Free cash flow for the year was $278m compared to $141m the previous year. It was the steady improvement in cash flow since the last dividend declaration in 2013 that gave the AngloGold board confidence it could sustainably return to paying cash to shareholders‚ said CFO Christine Ramon.

“We saw positive cash flow momentum in the group over the past three years and that’s given us comfort regarding the sustainable free cash flow generation in our business despite significant gold price volatility‚” she said‚ adding the company was well below debt covenant levels and had a strong balance sheet.

Net debt fell by 13% to $1.92bn in 2016.

AngloGold was looking internally for its growth rather than buying projects‚ said CEO Srinivasan Venkatakrishnan.

“The industry is coming to a point where companies either need to go into M& A or reinvest to shore up their portfolios and we are certainly in the reinvestment camp. We have a pipeline of very good‚ high-return brownfields opportunities which will improve the production mix going forward‚” he said.

The pipeline of projects was across Africa‚ including SA‚ Australia and South America‚ he said.

In SA‚ the company lost 104 000oz of gold to safety stoppages ordered by the Department of Mineral Resources and management. AngloGold won a court case against the department’s stoppage of the Kopanang gold mine last year.

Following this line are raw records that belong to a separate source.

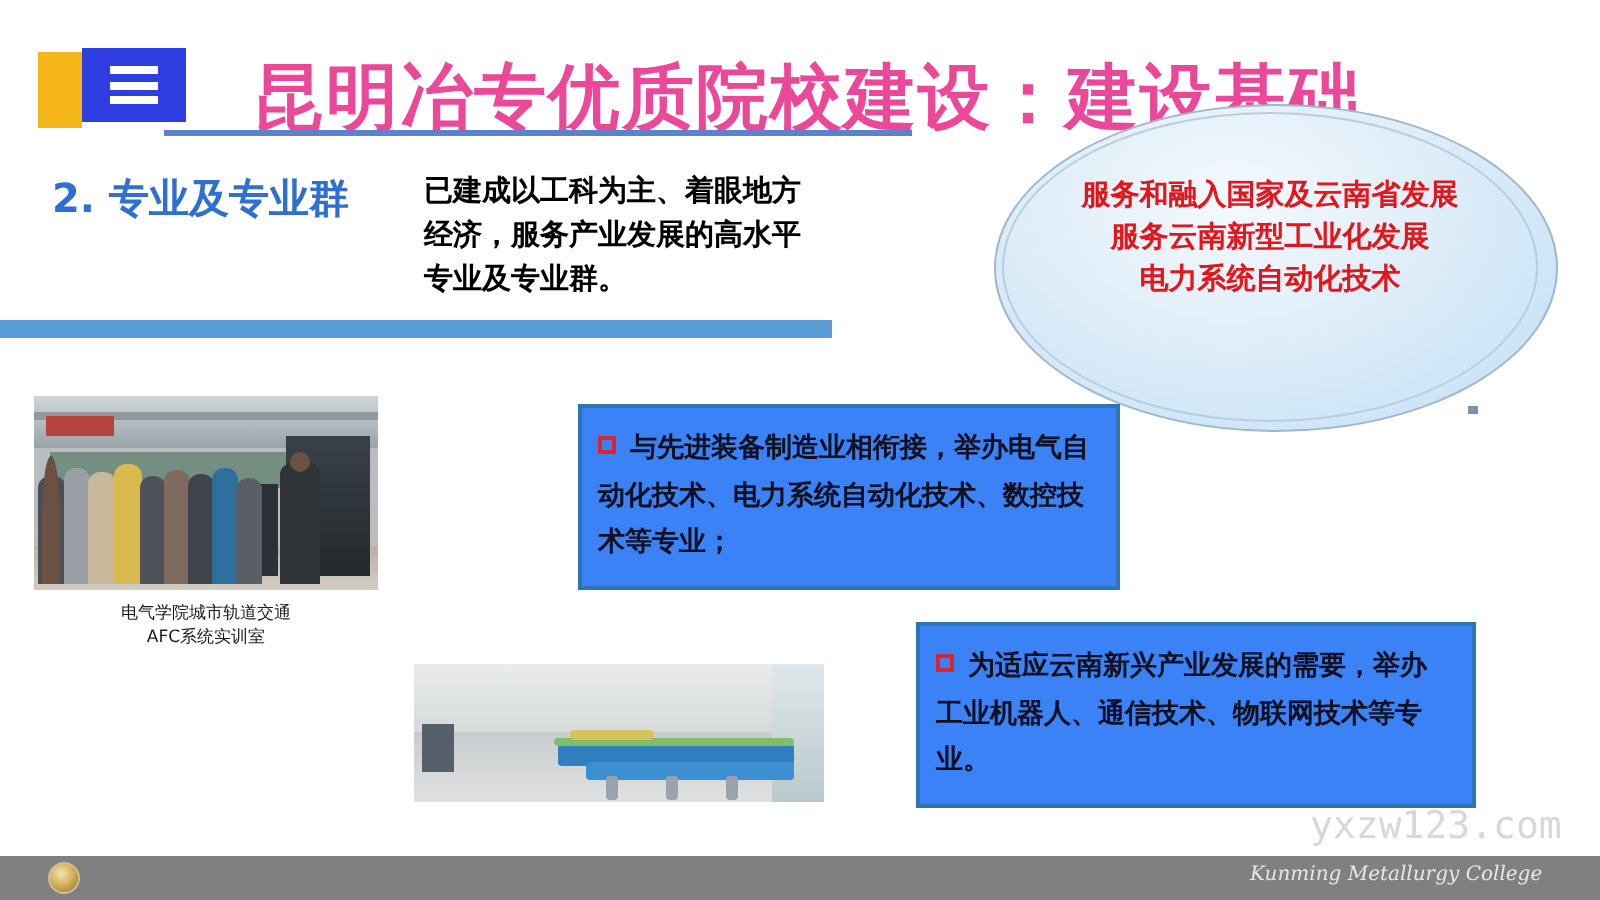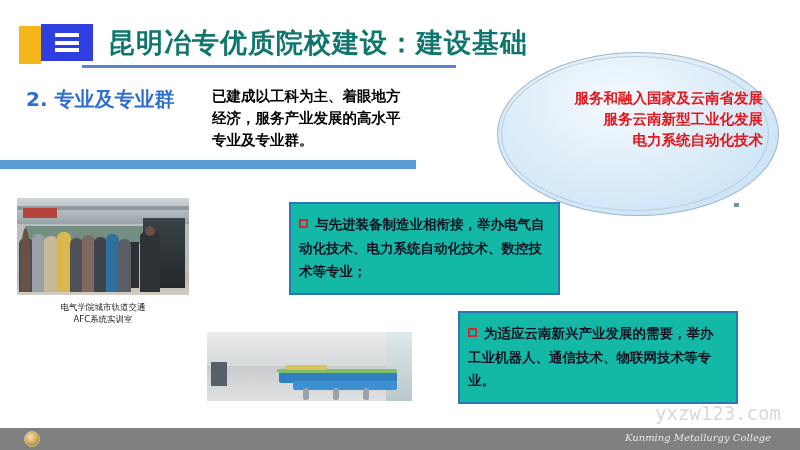--- a/index.html
+++ b/index.html
@@ -37,9 +37,9 @@
     background: #ffffff;
   }
   .slide-title {
-    position: absolute; left: 108px; top: 25px;
-    font-size: 27px; font-weight: bold;
-    color: #0f766e;
+    position: absolute; left: 126px; top: 25px;
+    font-size: 36px; font-weight: bold;
+    color: #ec4899;
     letter-spacing: 1px;
     white-space: nowrap;
   }

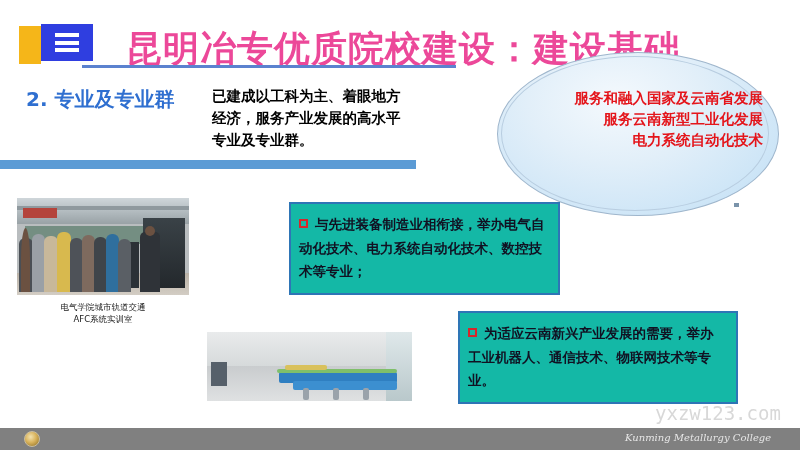--- a/index.html
+++ b/index.html
@@ -87,7 +87,7 @@
   }
   .ellipse-text {
     position: absolute; left: 10px; top: 36px; right: 16px;
-    text-align: right;
+    text-align: center;
     font-size: 14.5px; font-weight: bold;
     color: #e4151b;
     line-height: 1.45;

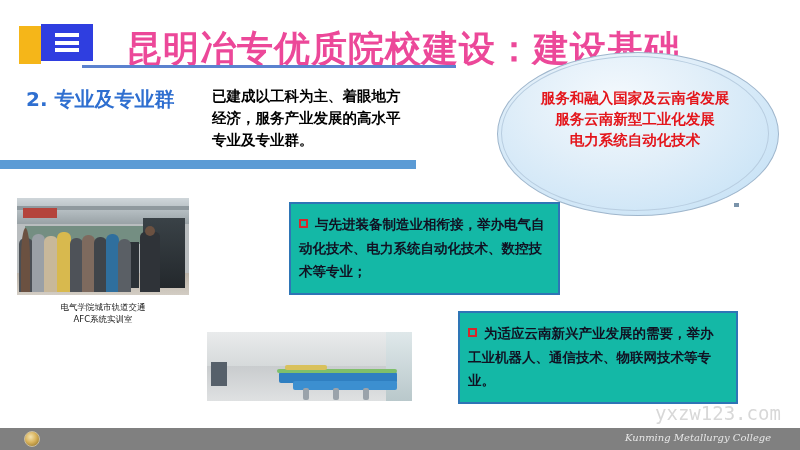--- a/index.html
+++ b/index.html
@@ -121,7 +121,7 @@
   
   .callout {
     position: absolute;
-    background: #14b8a6;
+    background: #3b82f6;
     border: 2px solid #2e75b6;
     padding: 9px 10px 9px 8px;
   }

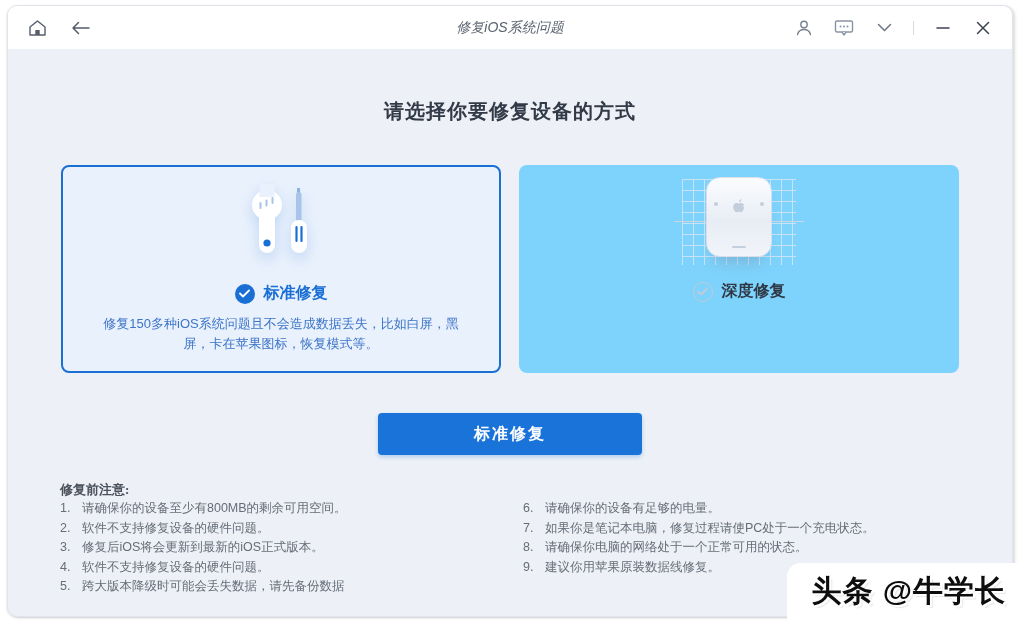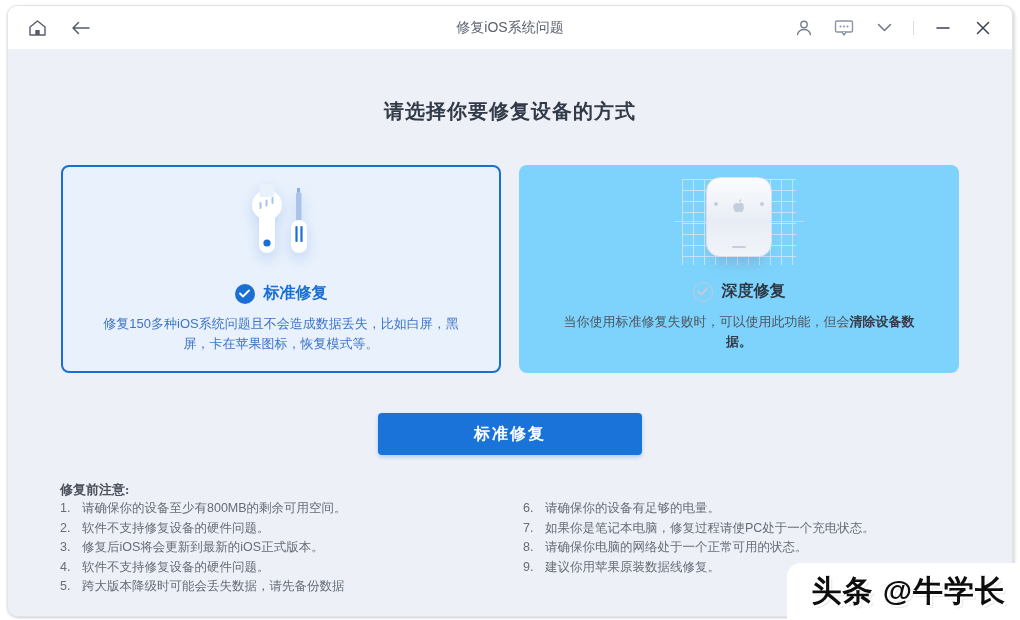--- a/index.html
+++ b/index.html
@@ -21,7 +21,7 @@
   .tb-left { display:flex; align-items:center; gap:22px; }
   .tb-title {
     position:absolute; left:0; right:0; text-align:center;
-    font-size:14px; color:#5a626e; pointer-events:none;
+    font-size:14px; color:#5a626e; pointer-events:none;font-style:italic;
   }
   .tb-right { margin-left:auto; display:flex; align-items:center; gap:18px; }
   .tb-icon { display:inline-flex; align-items:center; justify-content:center; width:22px; height:22px; cursor:pointer; }

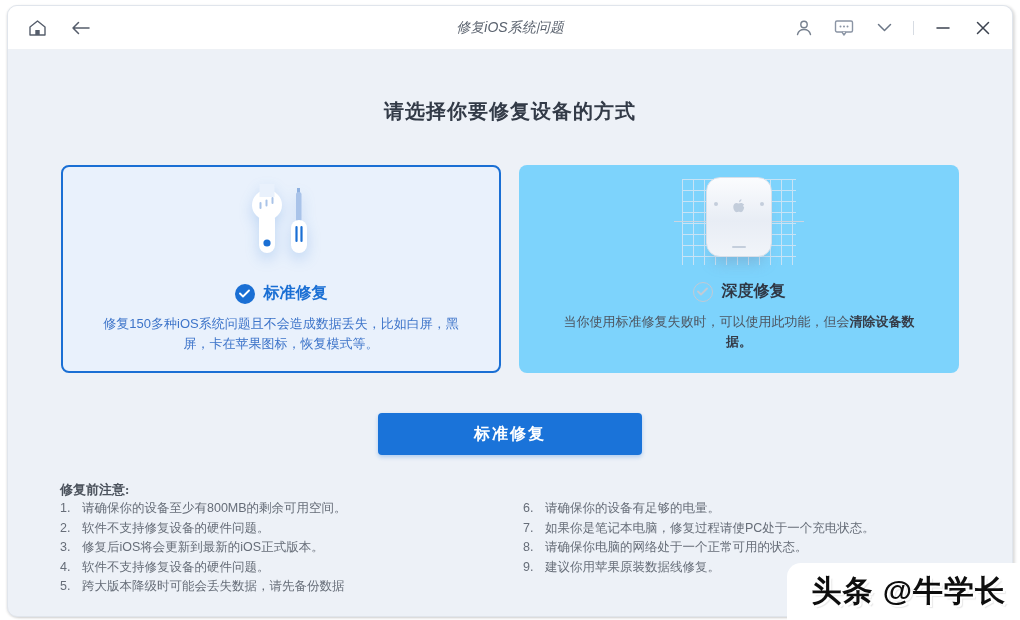--- a/index.html
+++ b/index.html
@@ -227,9 +227,6 @@
         </span>
         <span class="card-title">深度修复</span>
       </div>
-      <div class="card-desc">
-        <span>当你使用标准修复失败时，可以使用此功能，但会</span><span class="desc-bold">清除设备数据。</span>
-      </div>
     </div>
   </div>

At the heart of the matter was the proportionality of the offence and the extent of the stoppage the department’s inspectors had demanded‚ with AngloGold arguing the inspectors had acted out of proportion.

Since the start of the year‚ the safety stoppages the department had ordered at the company’s mines were proportional and AngloGold had no issue with the instructions‚ Venkatakrishnan said.

Output at the South African mines fell to 967 000oz compared to more than a million oz the year before‚ with the safety stoppages and lower grades and mined volumes the main reasons for the decline.

Total gold production of 3.628-million oz for the year was lower than the previous year’s 3.83-million oz.

Looking ahead‚ AngloGold forecast output of between 3.6-million oz and 3.755-million oz and an all-in sustaining cost of between $1‚050/oz and $1‚100/oz.